Structure of the term paper: The ideal paper would include
the following elements:
I have tried very hard to find recent, theoretically interesting journal papers and book chapters.
The readings have been arranged week by week according to a combination of theoretical issues addressed, and specific disorders discussed. Most weeks, there are about 40 to 50 pages of actual reading to be done (not counting references sections of the papers.) This should take about three hours. My intention is for you to have a deep, focused exposure to the state of the art in evolutionary psychopathology. Some of the readings are harder than others; some weeks require more reading than other weeks.
Please do not take this course if you cannot commit an average of three hours a week to the readings. The major educational benefits of the course depend on you doing the readings on time; otherwise, the class discussions will mean very little to you. I expect all of each week’s required readings to be completed well before class, so you have time to digest them, think about them, compare and contrast them, and prepare intelligent comments and questions about them. Last-minute reading on Tuesday night will not result in good comprehension or good in-class discussion.

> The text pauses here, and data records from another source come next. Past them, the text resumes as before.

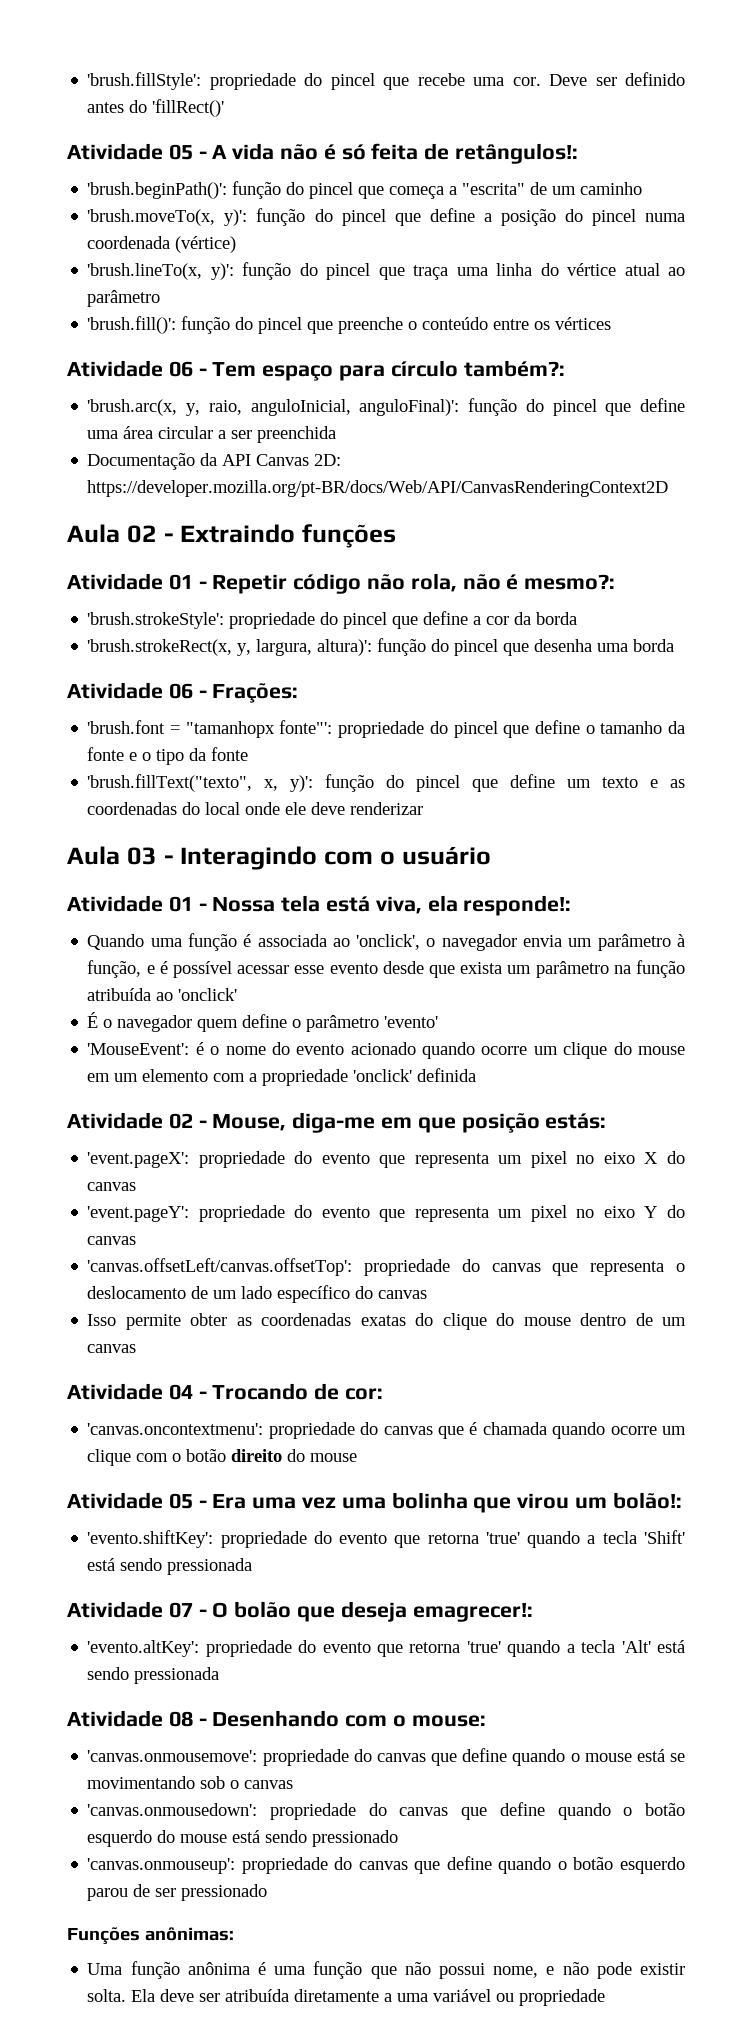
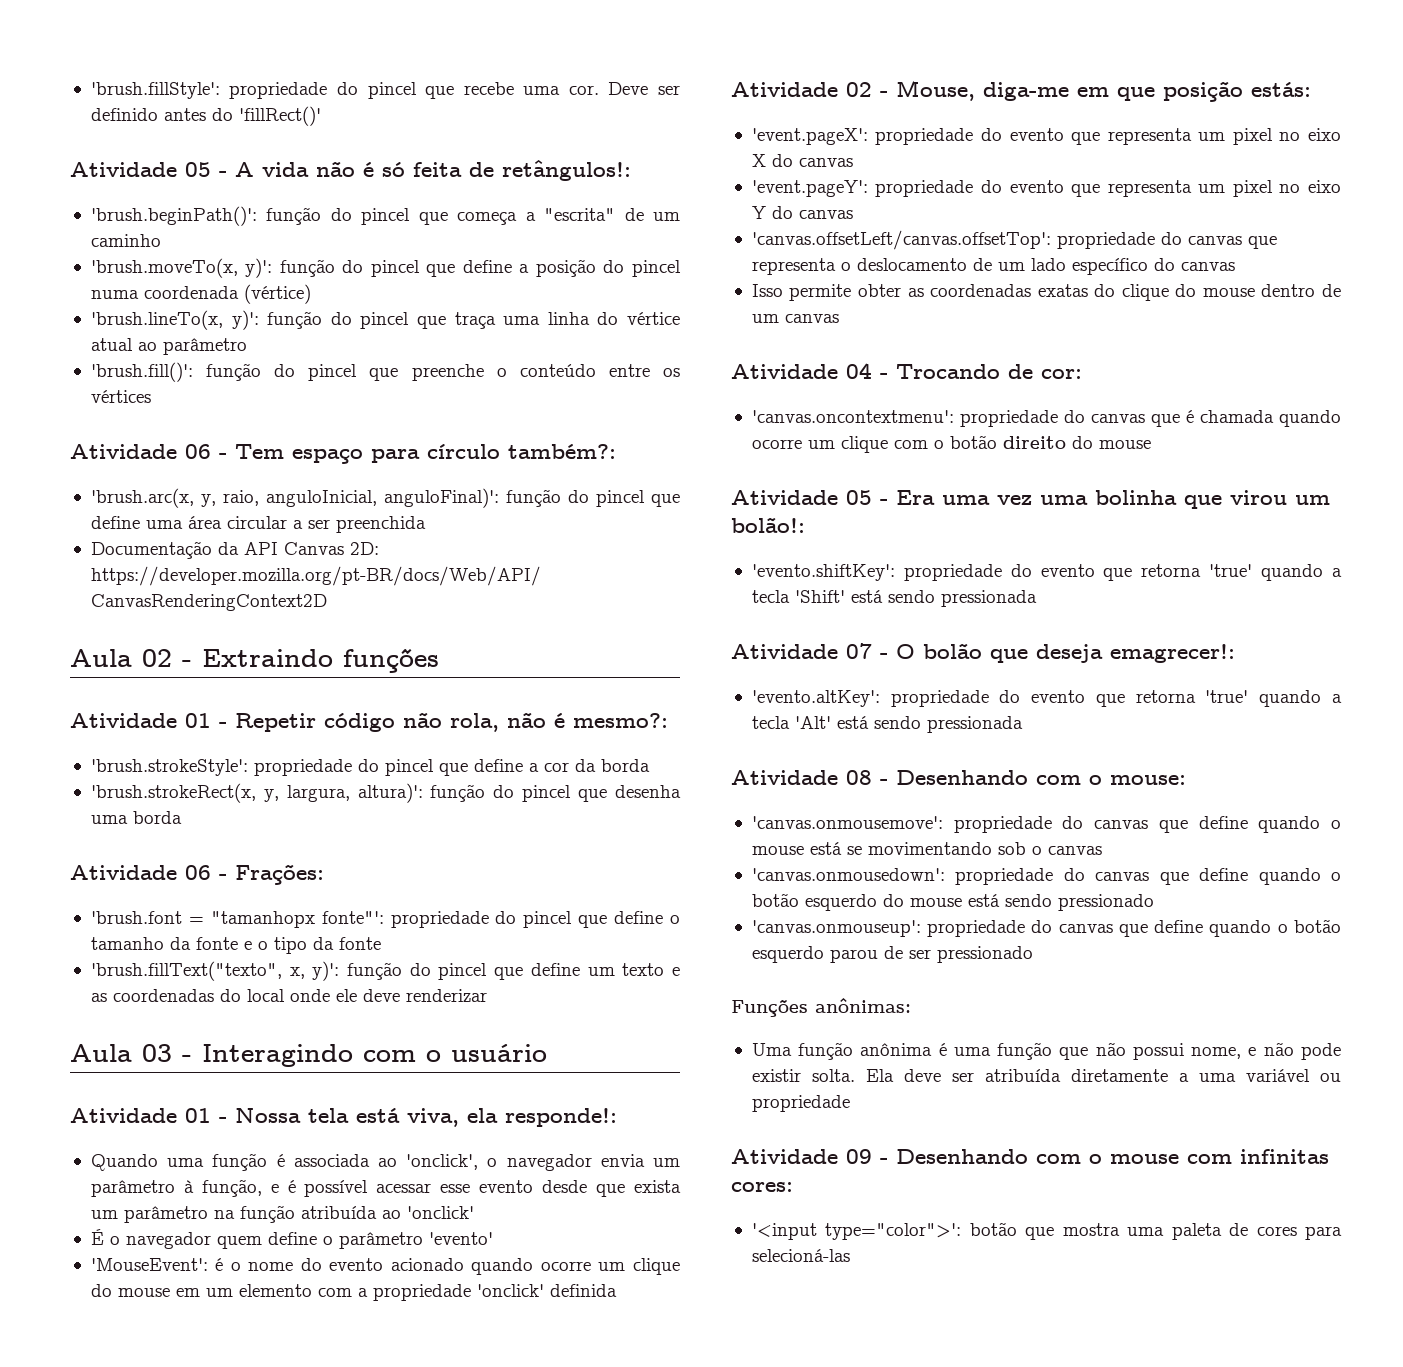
(606, 1997) none -> [731,1149,1329,1164] [731,1182,793,1192] [751,1222,1342,1240] [751,1249,850,1262] // Atividade 09 - Desenhando com o mouse com infinitas cores: // '<input type="color">': botão que mostra uma paleta de cores para selecioná-las

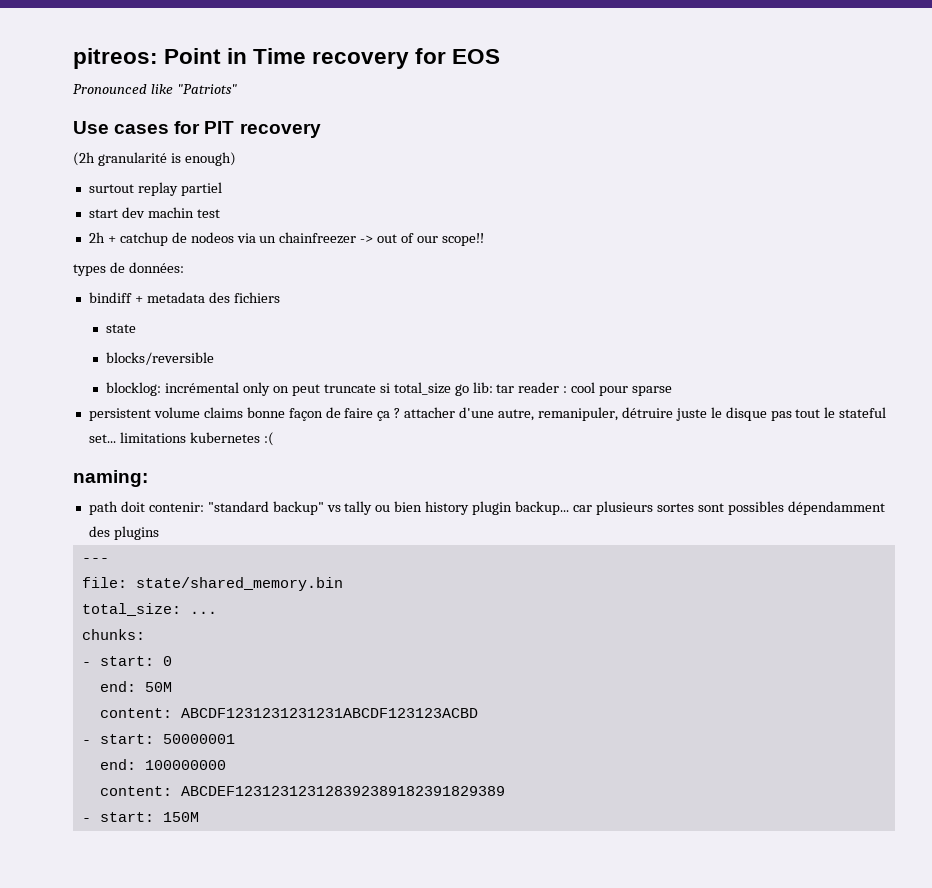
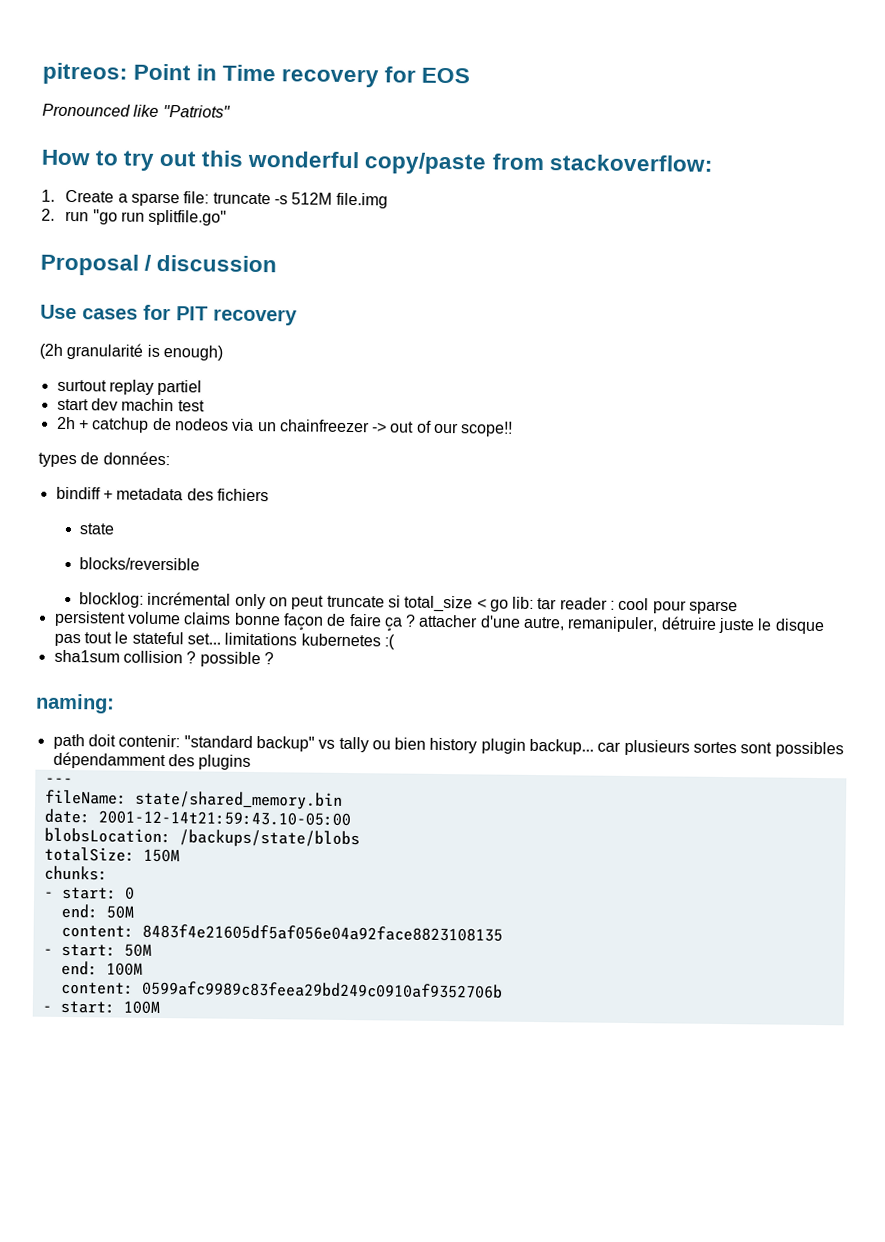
(237, 89) none -> [41,149,713,175] [41,189,388,209] [41,208,228,226] [40,253,278,276] // How to try out this wonderful copy/paste from stackoverflow: // 1. Create a sparse file: truncate -s 512M file.img // 2. run "go run splitfile.go" // Proposal / discussion
(451, 388) none -> [476,598,487,609] <
(274, 439) none -> [53,649,274,668] // sha1sum collision ? possible ?
[81,577,127,588] file: -> [44,789,127,805] fileName:
[81,603,217,616] total_size: ... -> [43,808,351,827] [43,827,360,849] [43,846,180,863] date: 2001-12-14t21:59:43.10-05:00 // blobsLocation: /backups/state/blobs // totalSize: 150M
[180,708,478,718] [81,734,235,744] [99,759,226,770] [99,786,505,796] [81,812,199,822] ABCDF1231231231231ABCDF123123ACBD // - start: 50000001 // end: 100000000 // content: ABCDEF123123123128392389182391829389 // - start: 150M -> [141,923,503,942] [42,943,152,957] [60,960,143,976] [60,980,503,999] [41,1000,160,1015] 8483f4e21605df5af056e04a92face8823108135 // - start: 50M // end: 100M // content: 0599afc9989c83feea29bd249c0910af9352706b // - start: 100M

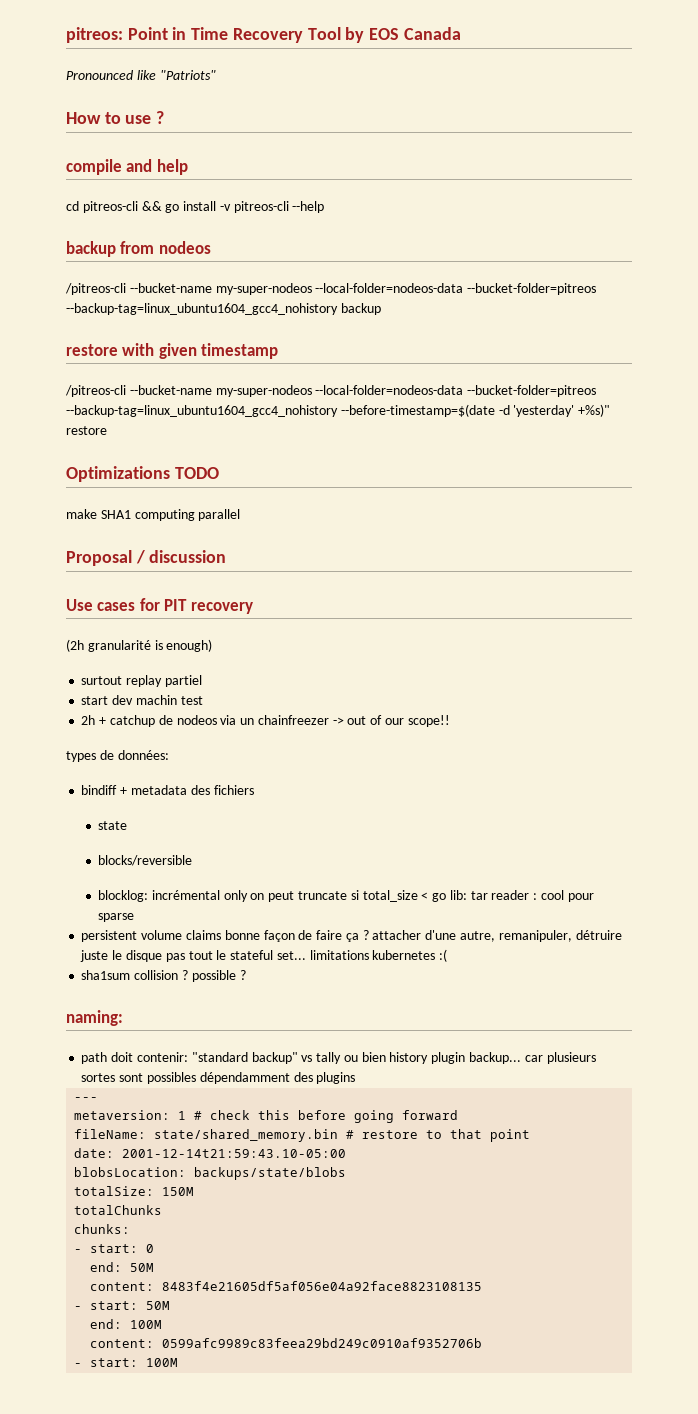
[281,66,417,88] recovery for -> [232,27,365,43] Recovery Tool by
(471, 75) none -> [403,27,461,40] Canada
[123,150,713,175] [41,189,388,209] [41,208,228,226] try out this wonderful copy/paste from stackoverflow: // 1. Create a sparse file: truncate -s 512M file.img // 2. run "go run splitfile.go" -> [125,111,165,124] [66,159,188,175] [66,201,325,213] [66,241,211,257] [65,283,597,295] [66,303,381,315] [66,343,279,359] [65,385,597,397] [66,404,611,417] [66,426,107,435] [66,466,219,482] [66,509,241,521] use ? // compile and help // cd pitreos-cli && go install -v pitreos-cli --help // backup from nodeos // /pitreos-cli --bucket-name my-super-nodeos --local-folder=nodeos-data --bucket-folder=pitreos --backup-tag=linux_ubuntu1604_gcc4_nohistory backup // restore with given timestamp // /pitreos-cli --bucket-name my-super-nodeos --local-folder=nodeos-data --bucket-folder=pitreos --backup-tag=linux_ubuntu1604_gcc4_nohistory --before-timestamp=$(date -d 'yesterday' +%s)" restore // Optimizations TODO // make SHA1 computing parallel
[44,789,343,810] fileName: state/shared_memory.bin -> [74,1110,459,1123] [74,1129,531,1142] metaversion: 1 # check this before going forward // fileName: state/shared_memory.bin # restore to that point
[178,829,360,849] /backups/state/blobs -> [194,1167,347,1180] backups/state/blobs
(180, 855) none -> [74,1205,163,1215] // totalChunks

One week before each reading, I will ask for a student volunteer to prepare a one-page set of notes, comments, and questions concerning that reading.
Please bring enough copies of your one-page analysis to distribute to everyone else in the class. Assume that the other students have read the paper fairly attentively, and want to know what you think of it. This analysis will serve to initiate class discussion of that reading.
I expect each student to volunteer for several such reading analyses throughout the semester. The quality of these analyses will form a substantial portion of your class participation grade.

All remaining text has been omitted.